В то короткое мгновение, отделяющее затухающее эхо финальных аккордов от съехавшихся портьер, зал разразился аплодисментами. То тут, то там раздавались крики: «Браво!», зрители свистели и оглушительно хлопали, вскакивая со своих мест. К тому моменту, как портьеры снова разъехались, хаотичные аплодисменты, как бы повинуясь некоему заведенному правилу, приобрели свой ритмический рисунок, но не утратили своей мощи. Казалось, зрители отобьют себе все ладони к тому моменту, когда артисты откажутся в очередной раз выходить на поклон. Во всяком случае, у Димы ладони болели уже на третьем выходе.
Портьеры съехались в последний раз, свет приглушили, намекая зрителям, что пора расходиться, но в зале все еще кричали и свистели даже те, кто был уже на полпути на выход. Катя и Дима вышли в коридор.
– Они сократили вместительность зала за счет того, что оставили между посетителями пустые места, – фыркнул Дима. – А тем временем вон какая давка на лестнице.
– Может, подождем, пока поток схлынет? – предложила Катя. – Ты ведь не торопишься?
Она едва сдержалась, чтобы не добавить: «На этот раз».
Они спустились последними, последними же забрали вещи из гардероба, последними из зрителей покинули театр. Несмотря на то, что Катя уже не нуждалась в поддержке, Дима все равно продолжал держать ее за руку. Он пожал плечами, подумав, что не выпускает эту руку весь вечер, как бы говоря себе: «Ну подумаешь!», а тем временем с его лица не сходила глуповатая улыбка.
– Как тебе? – спросила Катя, когда они вышли на Театральную площадь по дороге к метро.

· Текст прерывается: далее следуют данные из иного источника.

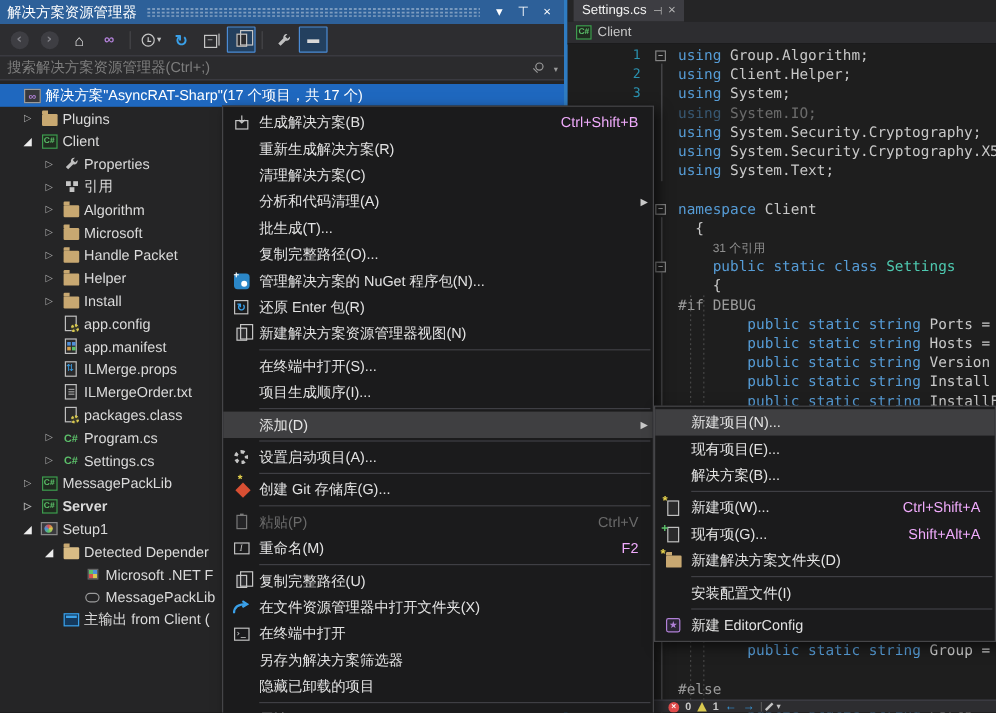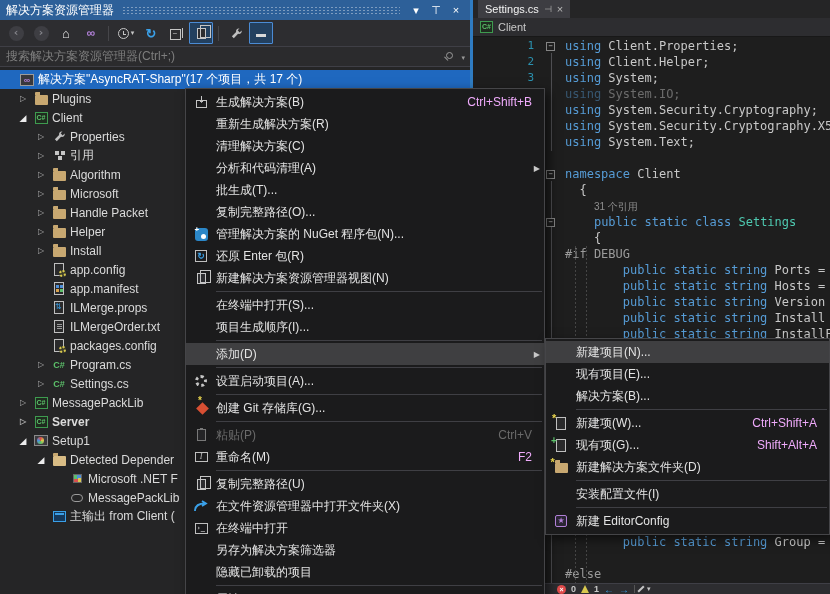"Client.Properties;" span.tk-p { text: Client.Properties -> Group.Algorithm }
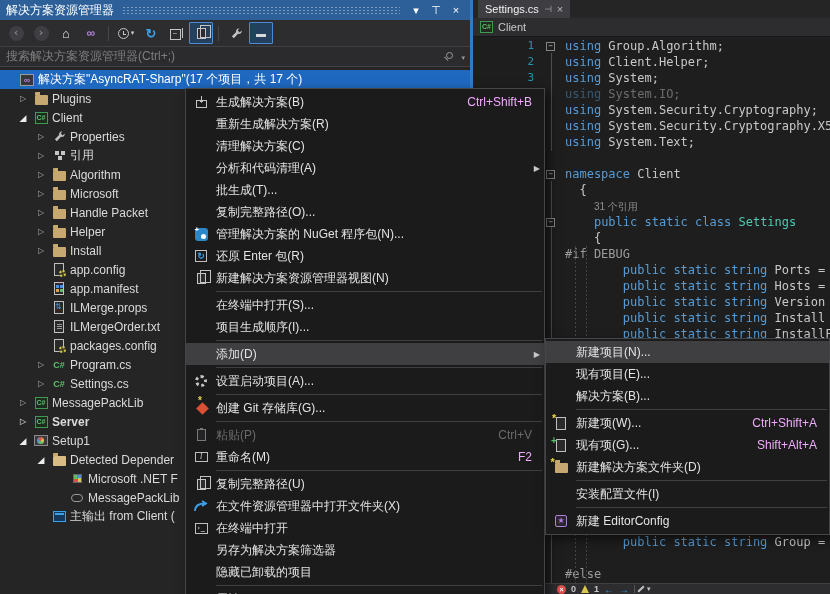"packages.config" span.tlabel { text: packages.config -> packages.class }
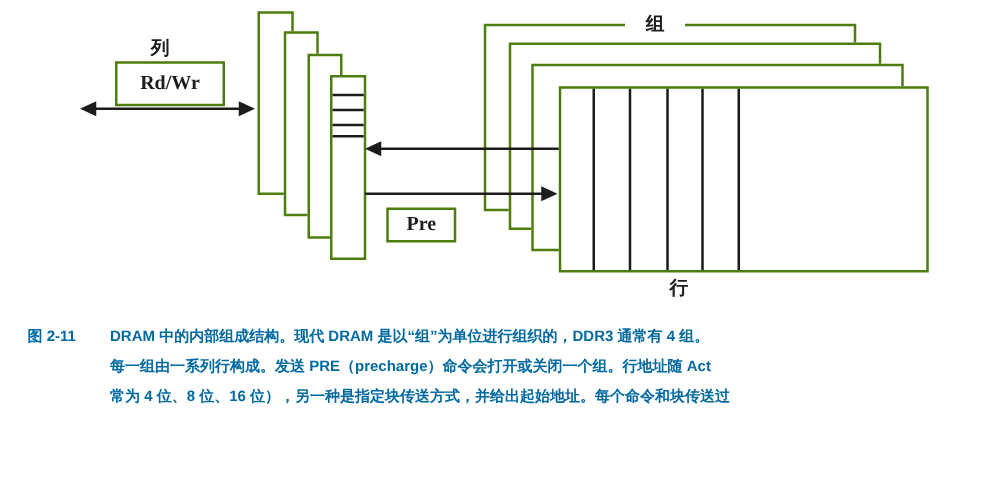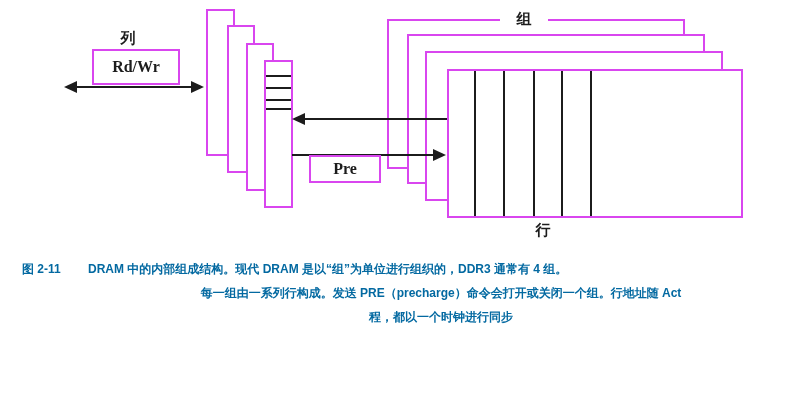"Rd/Wr" .rect { border: 2px solid #d946ef -> 2px solid #4d7c0f }
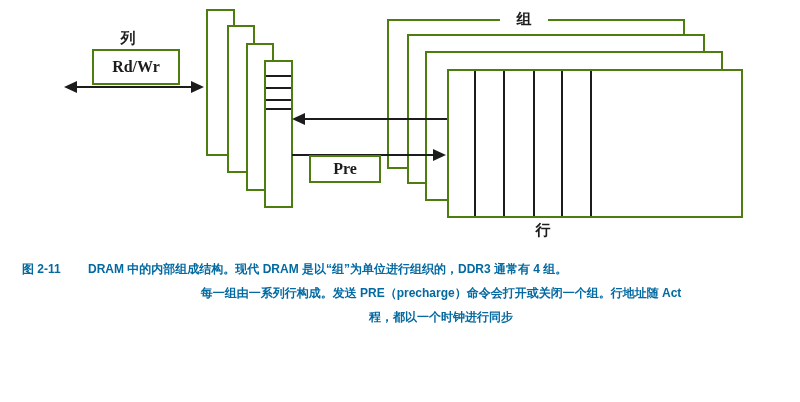"Pre" div.rect { top: 155px -> 166px; width: 72px -> 56px }
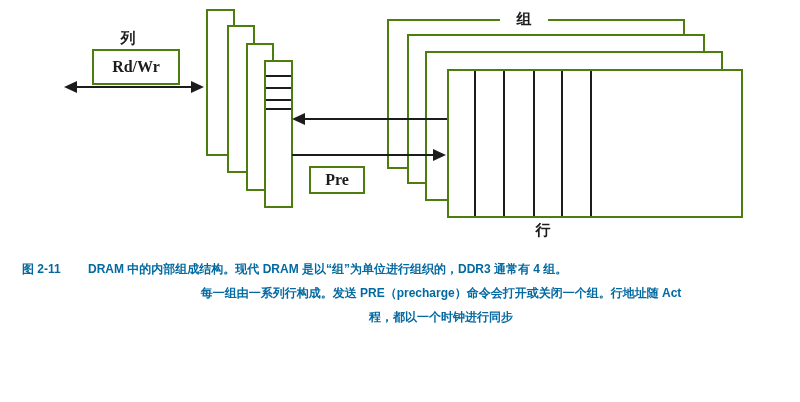"每一组由一系列行构成。发送" .cap-line.indent { text-align: center -> none }
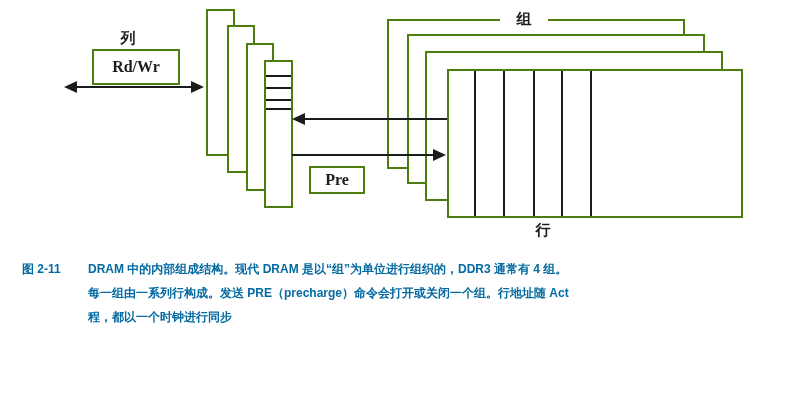"常为 4 位、8 位、16" div.cap-line { html: none -> <div>常为 4 位、8 位、16 位），另一种是指定块传送方式，并给出起始地址。每个命令和块传送过</div> }
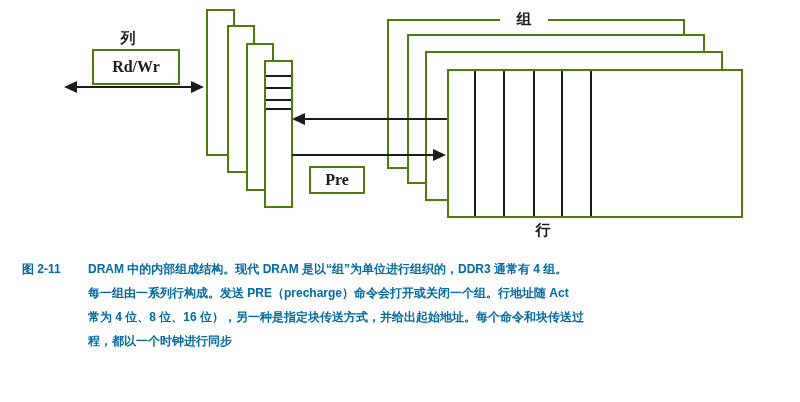"程，都以一个时钟进行同步" div.cap-line { html: <div>程，都以一个时钟进行同步</div> -> none }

– Хорошо, – ответил Дима. – А тебе?
Катя засмеялась.
– Тоже хорошо.
Возможно, предновогодний «Щелкунчик» – это было не просто хорошо. У Димы, не отличавшегося чувствительностью души, все-таки размякло сердце. Крупные мокрые снежинки, не задерживавшиеся в воздухе и тяжело разбивавшиеся о плитку на площади, напоминали о приближении праздника, о чудесах новогодней ночи, в которые он не верил, но чувствовал себя способным поверить. Бежевое, почти песочное здание театра, казавшееся особенно благородным теперь, когда за углом скрылась готическая подсветка ЦУМа, несло в себе отпечаток мечты и сказки, вырвавшейся со сцены и мерцающей в Катиных глазах, направленных прямо на него.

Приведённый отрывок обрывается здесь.